NELDON: What is the cost of government transparency?

Published 8:12 am Thursday, September 19, 2019

In 2014 and 2015, Michigan legislators attempted to pass bills that would ultimately pull public notices out of newspapers. Veiled as a way for local governments to save money, the laws proposed that public notices would be published on government websites, rather than paid for in local newspapers.

While the bill never passed, we received word last week that, once again, a group of legislators intend to propose legislation that would change the way government officials communicate with their constituents.

The Michigan Press Association defines public notices as “any other type of notice that a unit of government or taxpayer-supported entity must publish in a ‘newspaper’ in order to satisfy due process requirements for Michigan citizens.”

If you turn to the back third of your newspaper, most days you will find notices just like these — announcements for upcoming government hearings and workshops, requests for proposal for upcoming government projects, postings for open seats on political boards and so on and so forth. 

Public notices have long been published in newspapers (and of late, duplicated on news websites) as a way to ensure that a government is being held accountable for informing its constituents of key developments. It makes perfect sense that news agencies would be responsible for disseminating this information, because newspapers were created to establish a system of checks and balances — to hold officials accountable and to communicate information to the masses.

A 2017 Nielsen Scarborough study found that more than 169 million adults in the U.S. read a newspaper in a month. Some read that newspaper in print — others online or on a mobile app.

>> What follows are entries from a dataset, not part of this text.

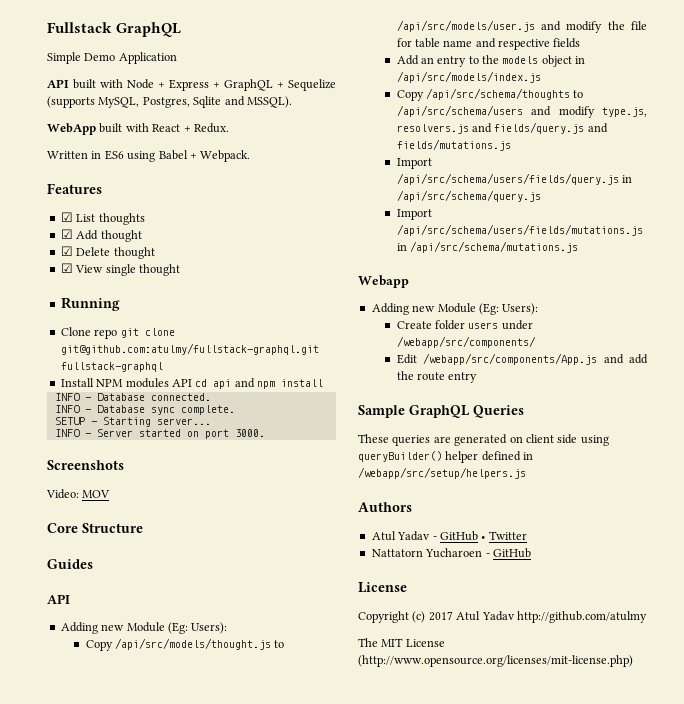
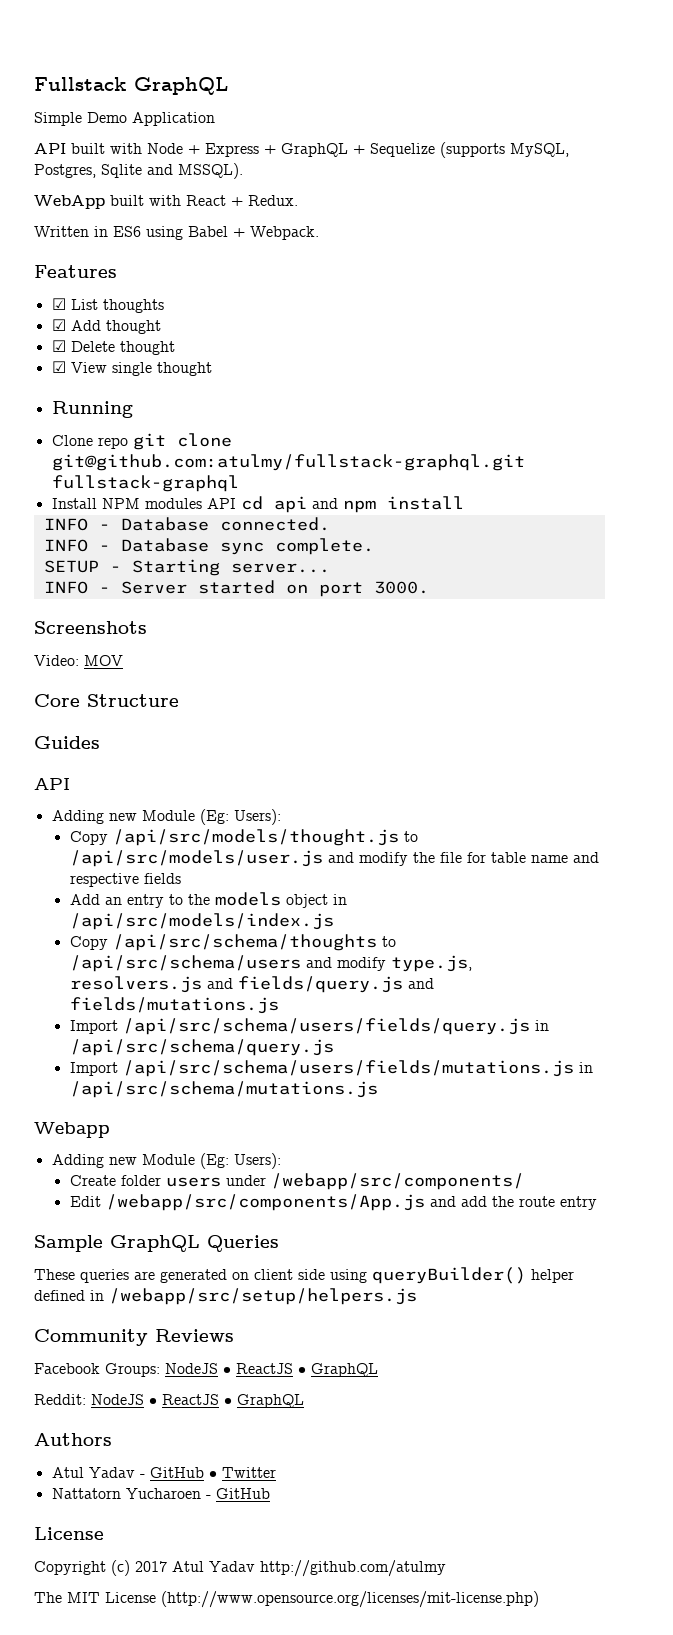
(526, 473) none -> [34,1329,234,1346] [34,1363,378,1377] [34,1394,304,1408] // Community Reviews // Facebook Groups: NodeJS • ReactJS • GraphQL // Reddit: NodeJS • ReactJS • GraphQL

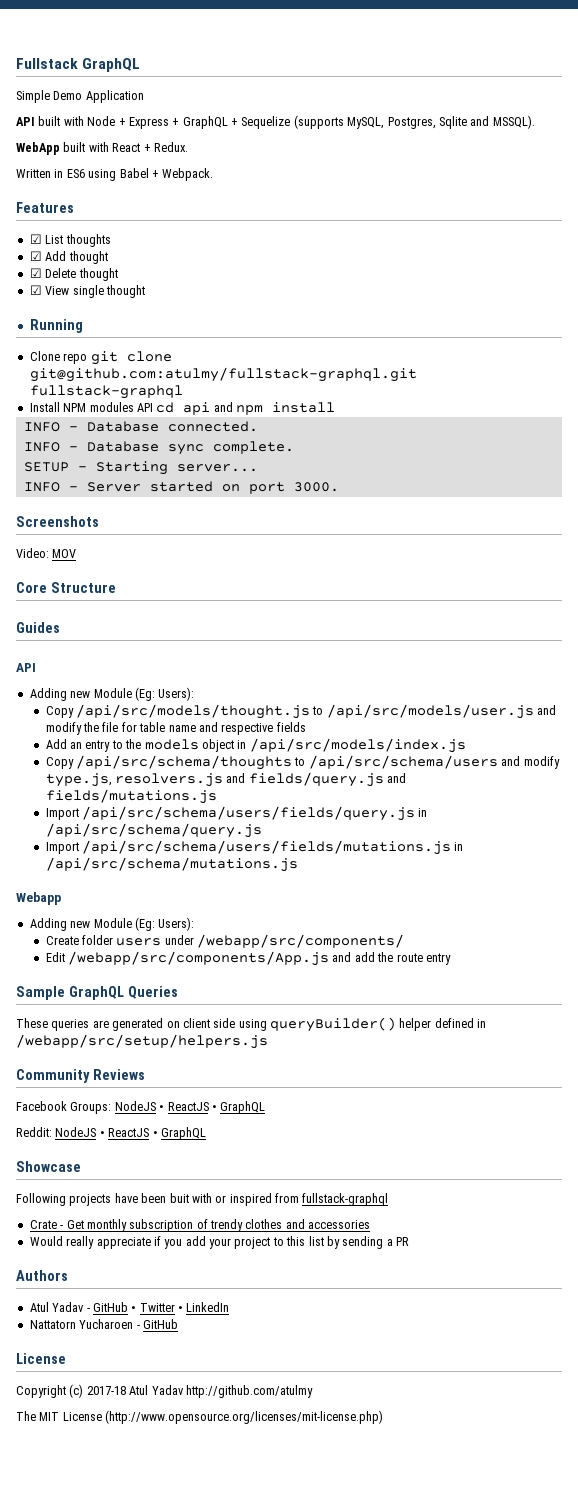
(304, 1401) none -> [16,1161,81,1172] [16,1193,389,1206] [29,1219,371,1232] [29,1236,409,1249] // Showcase // Following projects have been buit with or inspired from fullstack-graphql // Crate - Get monthly subscription of trendy clothes and accessories // Would really appreciate if you add your project to this list by sending a PR
(276, 1472) none -> [178,1302,230,1312] • LinkedIn
[135,1561,167,1572] 2017 -> [86,1386,126,1395] 2017-18

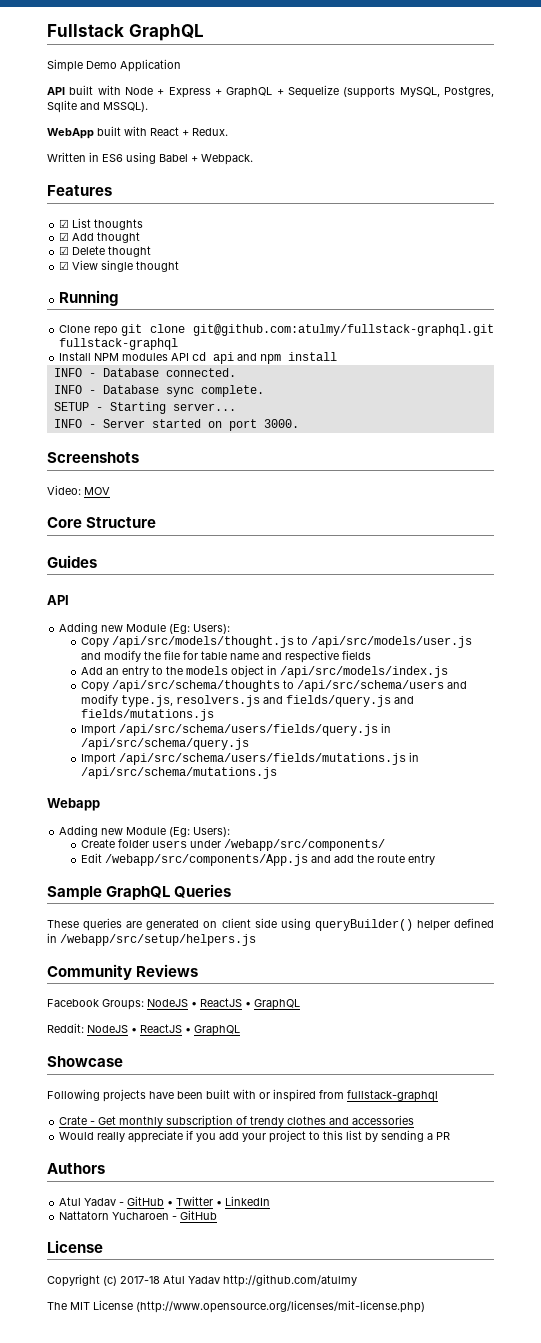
[169,1193,189,1203] buit -> [206,1089,230,1099] built

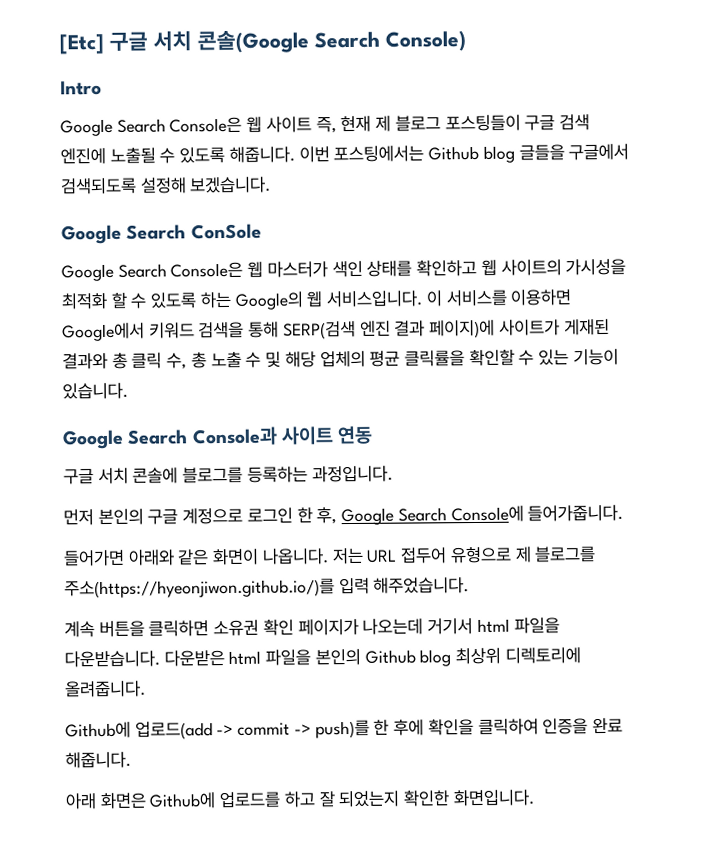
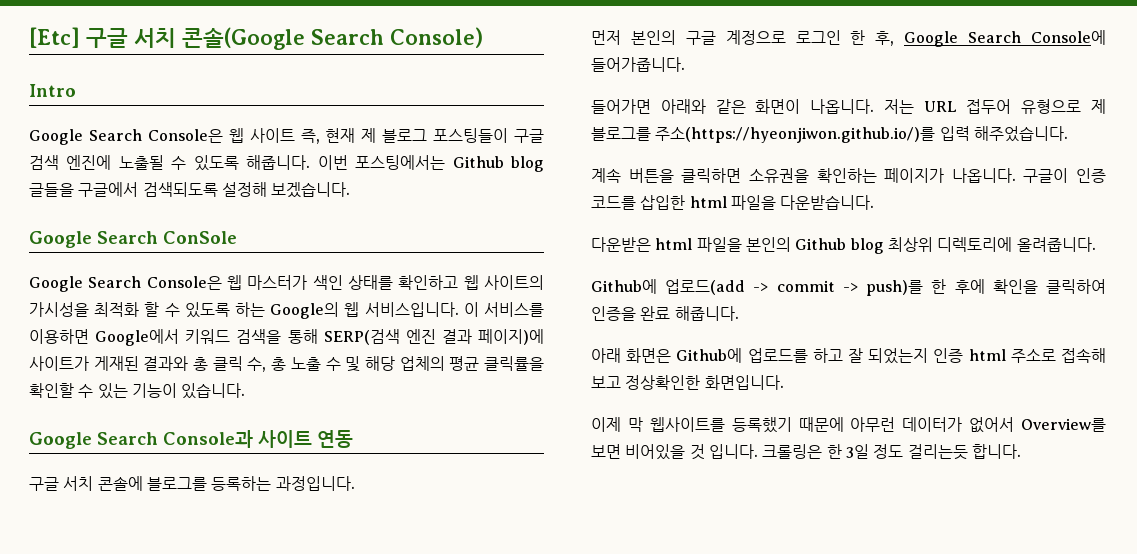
[213,618,474,637] 소유권 확인 페이지가 나오는데 거기서 -> [748,168,1106,183] [591,195,686,210] 소유권을 확인하는 페이지가 나옵니다. 구글이 인증 코드를 삽입한
(160, 659) none -> (875, 202) //
[403,789,534,807] 확인한 화면입니다. -> [933,348,1106,363] [591,375,784,390] [591,417,1106,433] [591,444,1021,460] 인증 html 주소로 접속해 보고 정상확인한 화면입니다. // 이제 막 웹사이트를 등록했기 때문에 아무런 데이터가 없어서 Overview를 보면 비어있을 것 입니다. 크롤링은 한 3일 정도 걸리는듯 합니다.

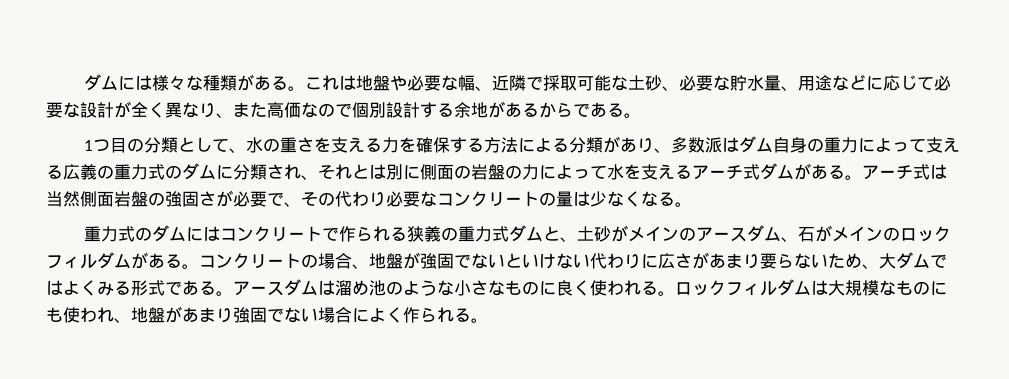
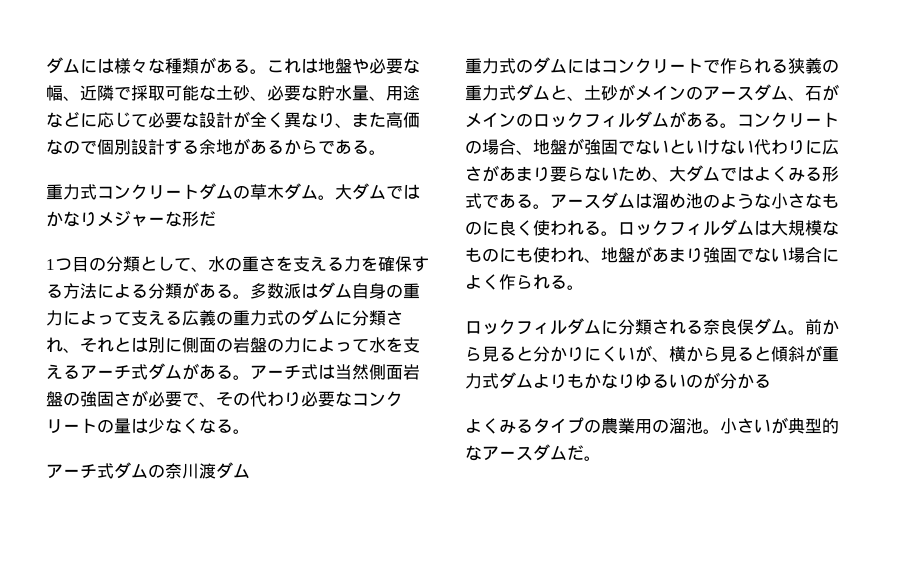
(641, 115) none -> [46,183,420,200] [46,210,216,227] // 重力式コンクリートダムの草木ダム。大ダムではかなりメジャーな形だ
[636,138,671,153] り、 -> [216,284,250,299] る。
(692, 204) none -> [46,462,250,479] // アーチ式ダムの奈川渡ダム
(488, 320) none -> [465,318,839,335] [465,345,839,362] [465,372,771,389] [465,417,839,434] [465,444,601,461] // ロックフィルダムに分類される奈良俣ダム。前から見ると分かりにくいが、横から見ると傾斜が重力式ダムよりもかなりゆるいのが分かる // よくみるタイプの農業用の溜池。小さいが典型的なアースダムだ。

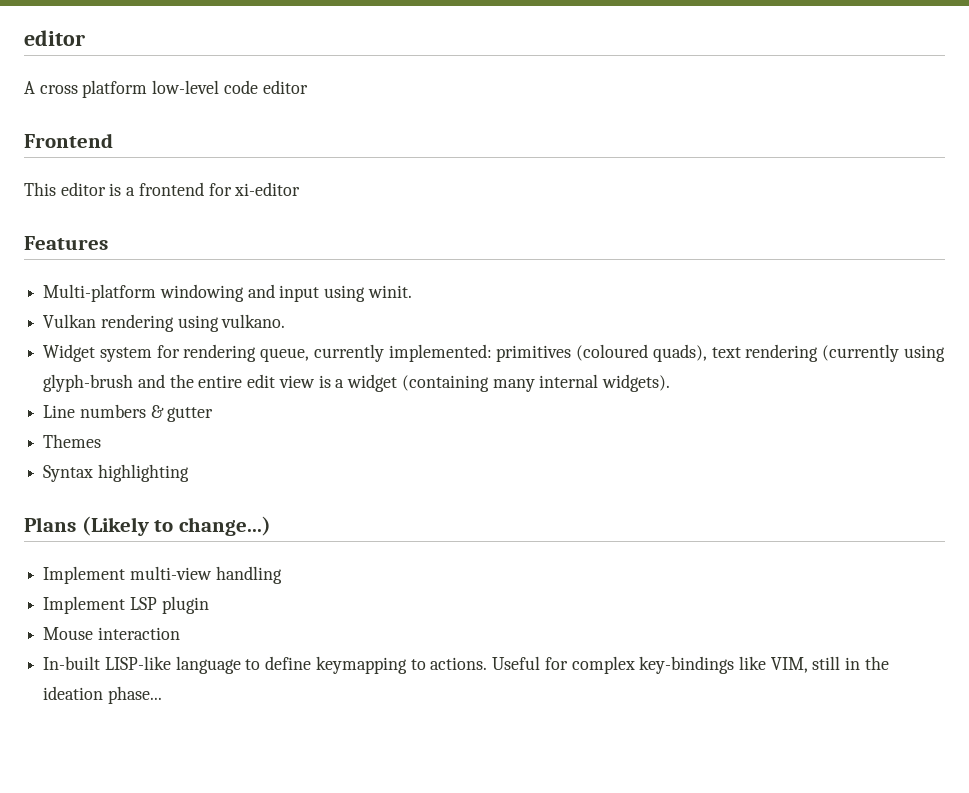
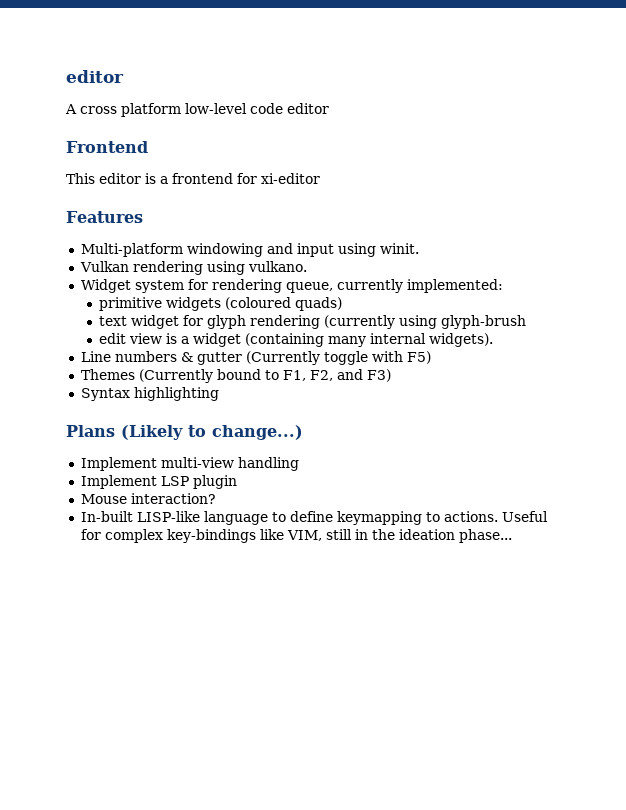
[496,344,741,362] primitives (coloured quads), text -> [99,297,343,311] [99,315,247,329] // primitive widgets (coloured quads) // text widget for glyph
[137,374,243,388] and the entire -> (527, 322) //
[43,434,102,448] // Themes -> [245,351,431,365] [80,369,391,383] (Currently toggle with F5) // Themes (Currently bound to F1, F2, and F3)
[97,627,180,640] interaction -> [130,493,216,504] interaction?

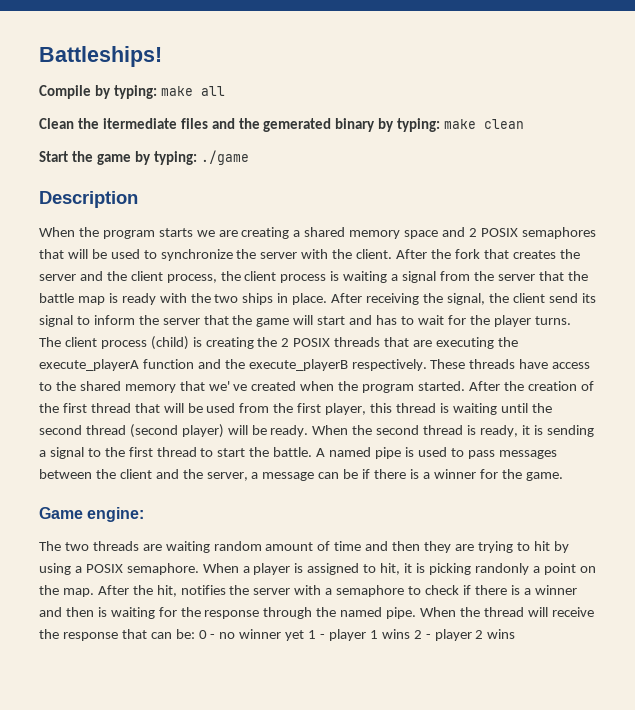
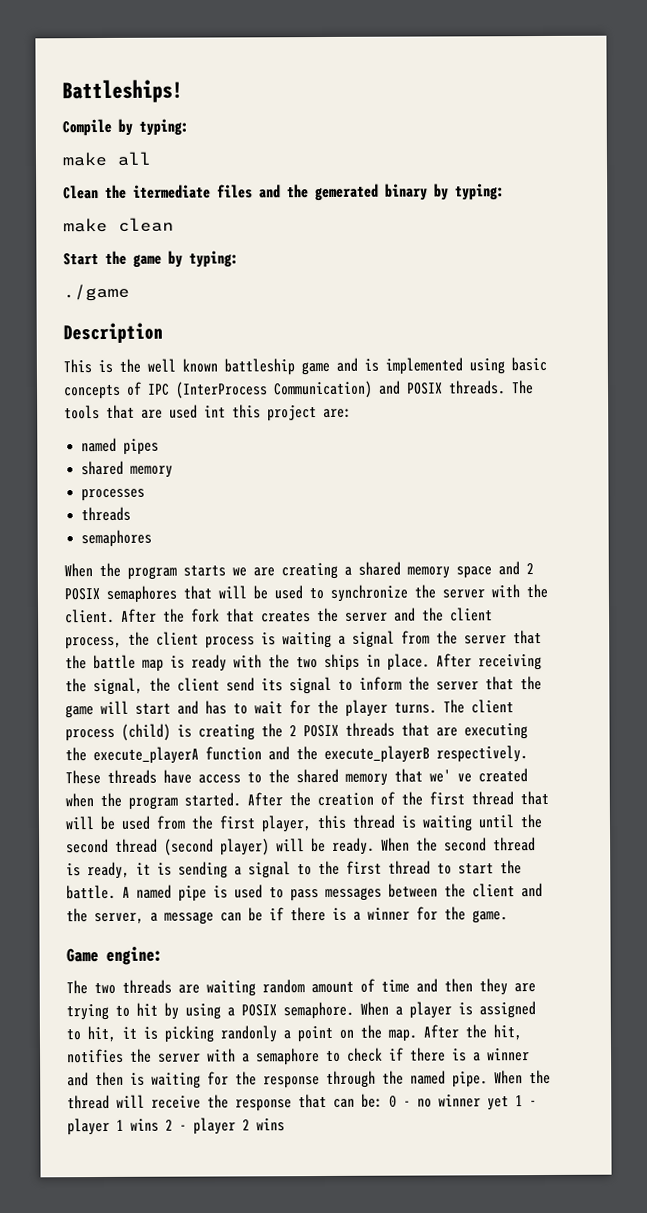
(157, 92) none -> (189, 127) //
(441, 125) none -> (505, 192) //
(197, 158) none -> (239, 259) //
(138, 199) none -> [63,356,547,376] [63,380,534,400] [64,404,352,422] [81,437,160,455] [81,460,174,478] [81,488,146,502] [81,506,132,522] [81,529,153,548] // This is the well known battleship game and is implemented using basic concepts of IPC (InterProcess Communication) and POSIX threads. The tools that are used int this project are: // named pipes // shared memory // processes // threads // semaphores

As such, newspapers across the state of Michigan (Leader Publications’ included), publish these public notices not only in the printed newspaper, but also online.

Previous laws have proposed that instead of newspapers publishing this information, local governments would be left to their own devices — responsible for sharing public notices via their own websites and marketing tools.

For sake of transparency on our part — we do make money on these notices, and taking public notices out of newspapers would be detrimental to our business, but the journalist in me takes issue with this proposal for many other reasons.

How would constituents know when to look on these government websites to find information? If left to government officials to post notices, who would regulate them, ensuring that they have been properly shared in a timely fashion? Who ensures the permanence of these notices? Would taxpayer dollars not be simply shifted from paying for newspapers to prepare these notices, to paying for a government employee to do the same?

I have much respect for our local governments, and greatly enjoy working with them, but, as the Washington Post shares time and time again through its slogan, “democracy dies in darkness.”

When newspapers publish public notices, local governments are held accountable for legal standards set forth to be sure constituents have been properly informed.

Without this process, who will hold them accountable? Better yet, what is the cost of government transparency?

If you support a fair, balanced and accountable government please contact your legislators and ask them these questions.